Ione struggled up on her elbow. The place was dark enough, but not so thick with fog. It was a horrid yellowish darkness, but it was easier to breathe than it had been out in the street. The floor under her was wood. The palm of her hand as she leaned on it was aware of dust and grit. She said in the best tradition of the fainting heroine,

“Where are we?”

“Are you better?”

“Oh, yes—I’m all right. I don’t know what happened—everything just slipped. Where have we got to?”

“One of the houses I was looking over. I really don’t think there’s a chance of getting anywhere until the fog lifts, and it’s better here than outside. I’m afraid everything’s been cut off, and there isn’t a stick of furniture in the place. But you can’t walk on a sprained ankle, and we shouldn’t get anywhere if you could. Look here, I laid you down flat because you had gone off, but now you have come round I think the best way would be to sit on the stairs. After all, one does it at a dance.”

They sat on the stairs, and time went slowly by. Ione had a step to herself to begin with, but after an interval when she must have drifted into an uneasy sleep she found that there was a shoulder under her head and an arm that steadied her. It wasn’t the Professor’s arm, because the whisky seemed to be some way off.... She slid back into sleep again....

It was the kind of sleep in which you keep on coming to the surface and drifting off. Whenever she did come back, the Professor seemed to be talking, the sound of his rolling r’s like the drum-beat in a dance rhythm. Presently he was saying,

“There’s that old chestnut about the mandarin in China. Ye’ll have heard it ad nauseam, but it raises a very interesting moral problem. If by pressing a button which would cause the death of this totally unknown person, ye could benefit three-quarters of the human race, would ye, or would ye not, be justified in pressing the button?”

Mr. Severn’s voice was much nearer as he said,

“How do you know that it’s going to benefit three-quarters of the human race?” The tone had a touch of boredom, a touch of amusement.

“That,” said the Professor, “ye will just have to hypothesize.”

The word rolled grandly off his tongue. Ione considered it with awe. She could not believe that it really existed, but at a more convenient time, when she was able to have recourse to a dictionary, she discovered that it did. At the moment it just floated away and became part of a general state of mind in which dream and reality kept on changing place. The floor was hard, but her ankle had stopped hurting. She heard Mr.
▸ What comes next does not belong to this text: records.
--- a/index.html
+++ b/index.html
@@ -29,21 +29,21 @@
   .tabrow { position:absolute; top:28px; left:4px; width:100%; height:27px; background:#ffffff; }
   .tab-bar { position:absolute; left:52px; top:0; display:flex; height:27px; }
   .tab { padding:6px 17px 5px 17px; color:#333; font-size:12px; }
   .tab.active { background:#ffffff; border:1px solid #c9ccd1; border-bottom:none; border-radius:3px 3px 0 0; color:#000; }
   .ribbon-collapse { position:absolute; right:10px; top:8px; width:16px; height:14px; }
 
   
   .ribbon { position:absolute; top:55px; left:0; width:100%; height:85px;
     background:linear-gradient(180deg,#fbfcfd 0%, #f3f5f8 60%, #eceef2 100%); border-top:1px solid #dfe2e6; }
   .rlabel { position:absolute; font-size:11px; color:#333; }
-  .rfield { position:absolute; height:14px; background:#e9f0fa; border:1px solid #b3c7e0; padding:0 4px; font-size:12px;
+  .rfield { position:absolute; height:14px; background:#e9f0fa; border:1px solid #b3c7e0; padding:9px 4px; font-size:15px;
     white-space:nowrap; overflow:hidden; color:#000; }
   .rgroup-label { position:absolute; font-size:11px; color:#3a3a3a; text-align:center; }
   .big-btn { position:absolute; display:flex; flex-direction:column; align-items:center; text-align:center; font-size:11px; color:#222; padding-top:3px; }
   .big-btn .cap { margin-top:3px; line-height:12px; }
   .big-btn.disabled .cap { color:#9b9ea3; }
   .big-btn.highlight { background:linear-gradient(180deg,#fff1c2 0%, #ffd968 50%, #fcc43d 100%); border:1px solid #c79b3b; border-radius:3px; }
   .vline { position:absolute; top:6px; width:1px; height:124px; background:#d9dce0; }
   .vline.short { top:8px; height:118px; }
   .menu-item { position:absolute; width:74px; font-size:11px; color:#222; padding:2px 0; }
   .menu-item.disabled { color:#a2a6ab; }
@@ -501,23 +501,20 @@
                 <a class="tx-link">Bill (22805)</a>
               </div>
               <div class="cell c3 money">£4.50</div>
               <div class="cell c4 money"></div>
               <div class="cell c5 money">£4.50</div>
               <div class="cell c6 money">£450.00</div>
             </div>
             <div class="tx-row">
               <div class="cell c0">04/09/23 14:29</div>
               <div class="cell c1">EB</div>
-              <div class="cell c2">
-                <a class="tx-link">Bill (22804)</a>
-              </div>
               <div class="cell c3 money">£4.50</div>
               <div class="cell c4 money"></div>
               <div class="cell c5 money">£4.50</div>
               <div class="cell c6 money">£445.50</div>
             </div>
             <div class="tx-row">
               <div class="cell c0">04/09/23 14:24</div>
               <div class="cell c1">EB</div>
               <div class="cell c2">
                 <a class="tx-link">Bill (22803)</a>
Severn say,

“Well, three-quarters of the human race is a fairly large order, and if you get down to brass tacks, I feel pretty sure that the button-pusher is really only interested in one member of it—himself. Is he going to do himself a bit of good, or isn’t he? And if he does his button-pushing, is he going to get away with it? That’s a really very much better problem than the other, you know.”
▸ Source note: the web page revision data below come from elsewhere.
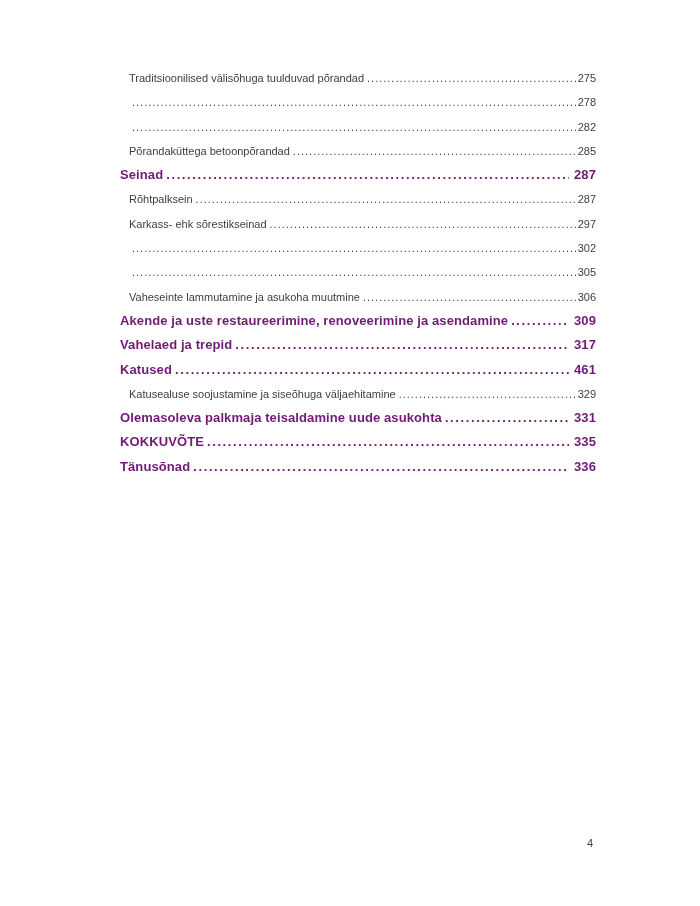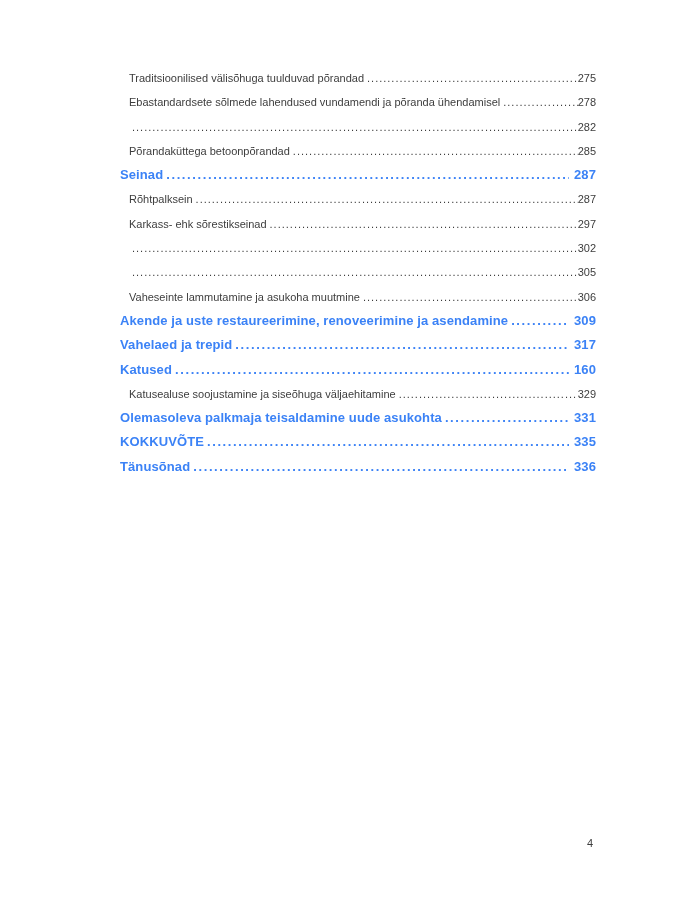--- a/index.html
+++ b/index.html
@@ -29,21 +29,21 @@
     white-space: nowrap;
   }
   .toc-row.level-2 {
     padding-left: 9px;
     font-size: 11px;
     color: #3d3d3d;
     font-weight: 400;
   }
   .toc-row.level-1 {
     font-size: 13px;
-    color: #3b82f6;
+    color: #701a75;
     font-weight: 700;
     letter-spacing: 0.1px;
     justify-content: flex-end;
   }
   .toc-label {
     flex: 0 0 auto;
   }
   .toc-dots {
     flex: 1 1 auto;
     overflow: hidden;
@@ -71,21 +71,20 @@
 <body>
 
 <div class="page">
   <div class="toc" id="toc">
       <div class="toc-row level-2">
     <span class="toc-label">Traditsioonilised välisõhuga tuulduvad põrandad</span>
     <span class="toc-dots">........................................................................................................................................................................................................</span>
     <span class="toc-page">275</span>
   </div>
       <div class="toc-row level-2">
-    <span class="toc-label">Ebastandardsete sõlmede lahendused vundamendi ja põranda ühendamisel</span>
     <span class="toc-dots">........................................................................................................................................................................................................</span>
     <span class="toc-page">278</span>
   </div>
       <div class="toc-row level-2">
     <span class="toc-dots">........................................................................................................................................................................................................</span>
     <span class="toc-page">282</span>
   </div>
       <div class="toc-row level-2">
     <span class="toc-label">Põrandaküttega betoonpõrandad</span>
     <span class="toc-dots">........................................................................................................................................................................................................</span>
@@ -125,21 +124,21 @@
     <span class="toc-page">309</span>
   </div>
       <div class="toc-row level-1">
     <span class="toc-label">Vahelaed ja trepid</span>
     <span class="toc-dots">........................................................................................................................................................................................................</span>
     <span class="toc-page">317</span>
   </div>
       <div class="toc-row level-1">
     <span class="toc-label">Katused</span>
     <span class="toc-dots">........................................................................................................................................................................................................</span>
-    <span class="toc-page">160</span>
+    <span class="toc-page">461</span>
   </div>
       <div class="toc-row level-2">
     <span class="toc-label">Katusealuse soojustamine ja siseõhuga väljaehitamine</span>
     <span class="toc-dots">........................................................................................................................................................................................................</span>
     <span class="toc-page">329</span>
   </div>
       <div class="toc-row level-1">
     <span class="toc-label">Olemasoleva palkmaja teisaldamine uude asukohta</span>
     <span class="toc-dots">........................................................................................................................................................................................................</span>
     <span class="toc-page">331</span>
Professor MacPhail was understood to dissent from this. He used the word sordid with more r’s than the dictionary provides. He was saying that in order to arrive at a philosophic conclusion it was necessary to “impairsonalize” the problem, when Ione drifted away again. There was something about the rise and fall of his periods and the drumming of those Scottish r’s that was very soporific.

When she really woke up there was a feeling of time having passed. She sat up, and was aware of stiffness, and of an arm about her. When she moved it had tightened, but now it relaxed. The voice that had talked with the Professor said,

“Are you awake?”

She drew a long breath.

“Yes—I am. You’ve been holding me—how very kind. I don’t know when I’ve slept like that—I might have been drugged—”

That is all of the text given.